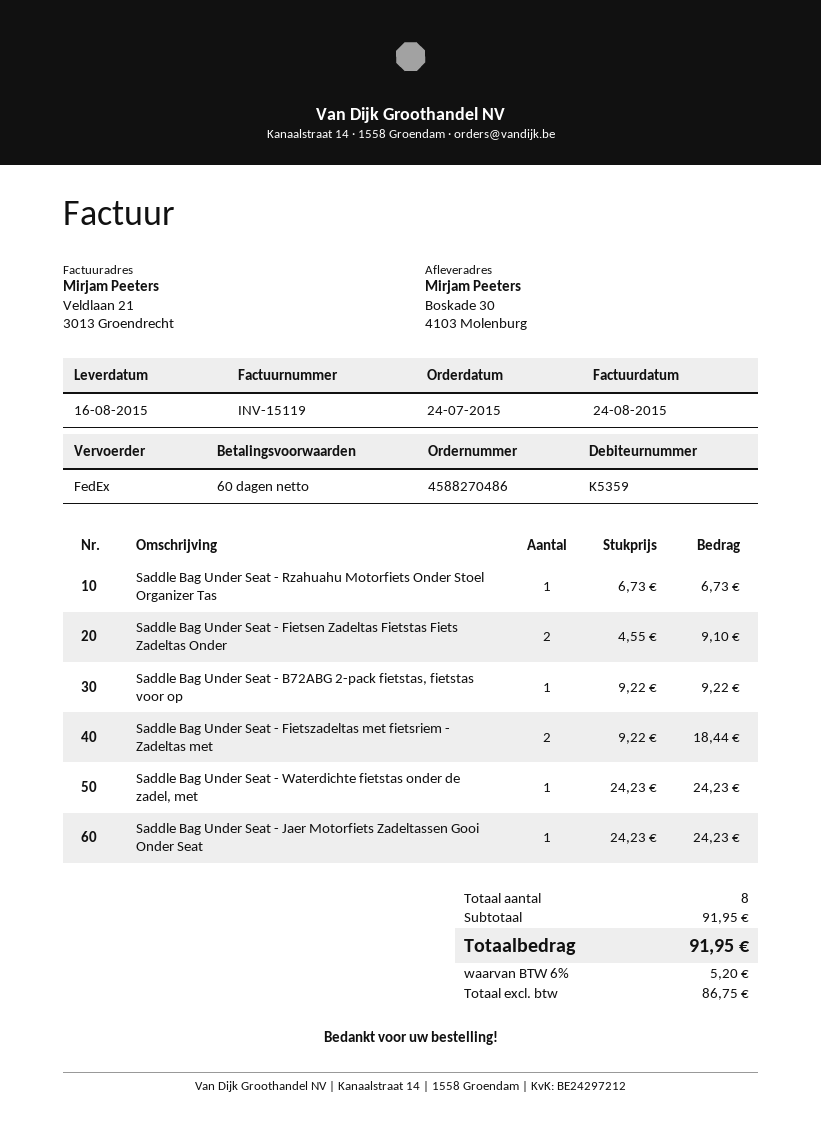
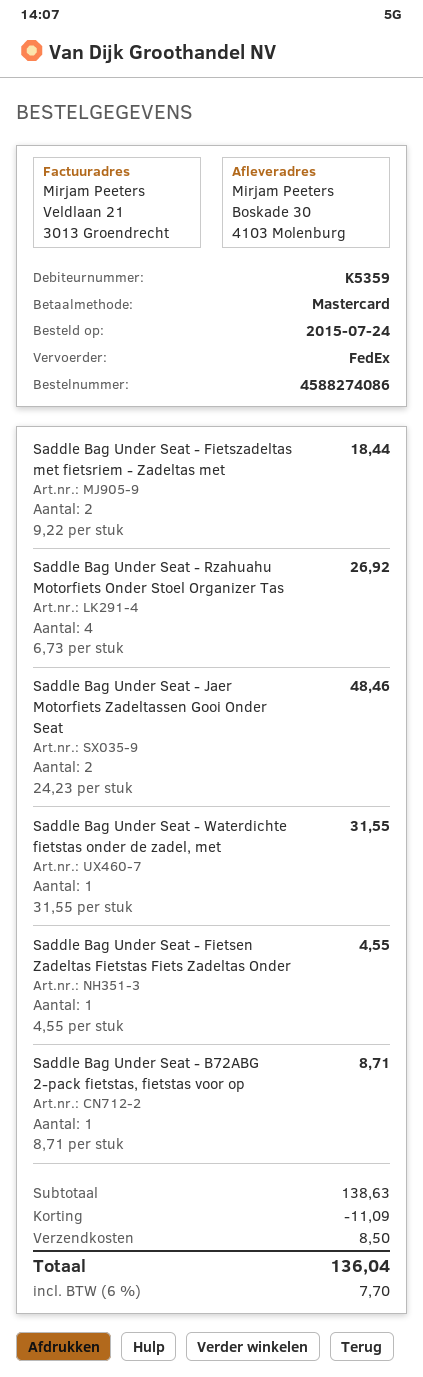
order number: 4588270486 -> 4588274086
Saddle Bag Under Seat - Rzahuahu Motorfiets Onder Stoel Organizer Tas: 1 x 6.73 = 6.73 -> 4 x 6.73 = 26.92
Saddle Bag Under Seat - Fietsen Zadeltas Fietstas Fiets Zadeltas Onder: 2 x 4.55 = 9.10 -> 1 x 4.55 = 4.55
Saddle Bag Under Seat - B72ABG 2-pack fietstas, fietstas voor op: 1 x 9.22 = 9.22 -> 1 x 8.71 = 8.71
Saddle Bag Under Seat - Waterdichte fietstas onder de zadel, met: 1 x 24.23 = 24.23 -> 1 x 31.55 = 31.55
Saddle Bag Under Seat - Jaer Motorfiets Zadeltassen Gooi Onder Seat: 1 x 24.23 = 24.23 -> 2 x 24.23 = 48.46
subtotal: 91.95 -> 138.63
discount: none -> 11.09
shipping: none -> 8.50
tax: 6% = 5.20 -> 6% = 7.70
total: 91.95 -> 136.04

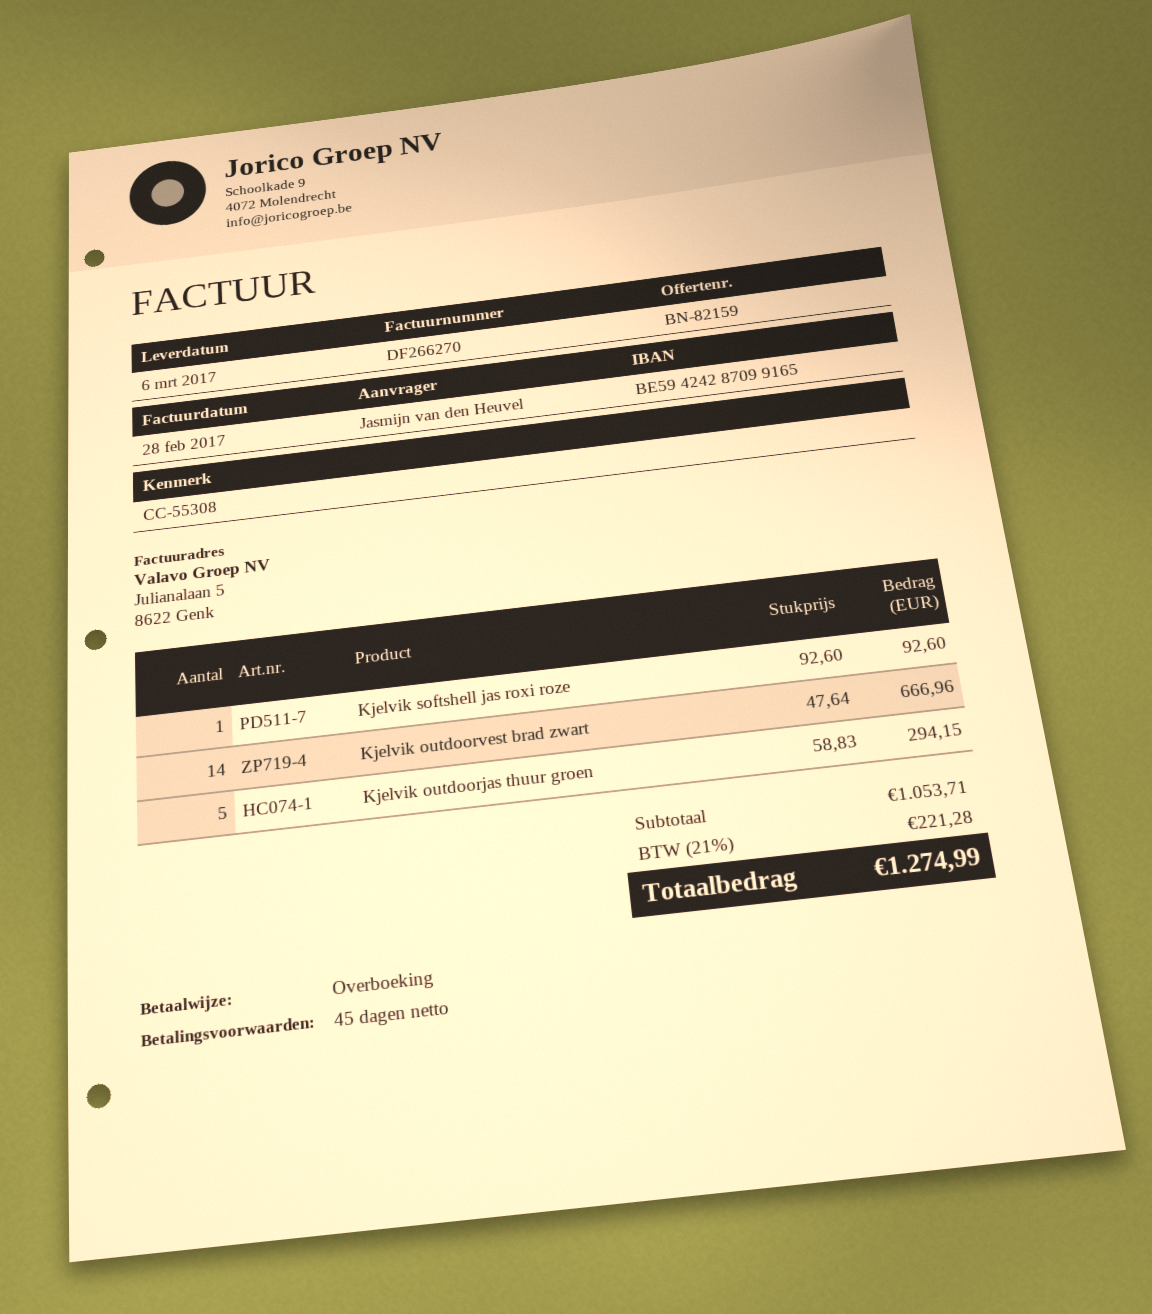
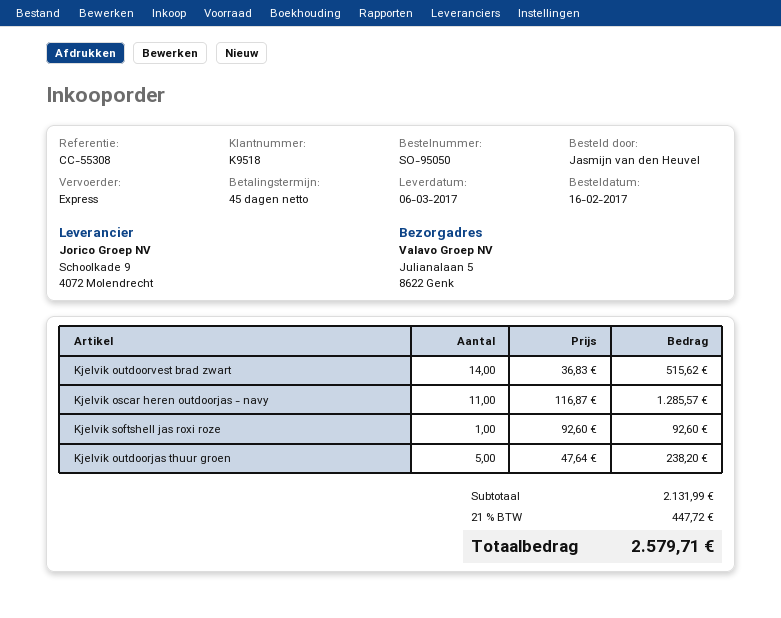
Kjelvik outdoorvest brad zwart: 14 x 47.64 = 666.96 -> 14 x 36.83 = 515.62
Kjelvik outdoorjas thuur groen: 5 x 58.83 = 294.15 -> 5 x 47.64 = 238.20
Kjelvik oscar heren outdoorjas - navy: none -> 11 x 116.87 = 1285.57
subtotal: 1053.71 -> 2131.99
tax: 21% = 221.28 -> 21% = 447.72
total: 1274.99 -> 2579.71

**Exercise**
Reading through the records above, report each line in which the string "Motorfiets" is found.

**Solution to the exercise**
Saddle Bag Under Seat - Rzahuahu Motorfiets Onder Stoel Organizer Tas: 1 x 6.73 = 6.73 -> 4 x 6.73 = 26.92
Saddle Bag Under Seat - Jaer Motorfiets Zadeltassen Gooi Onder Seat: 1 x 24.23 = 24.23 -> 2 x 24.23 = 48.46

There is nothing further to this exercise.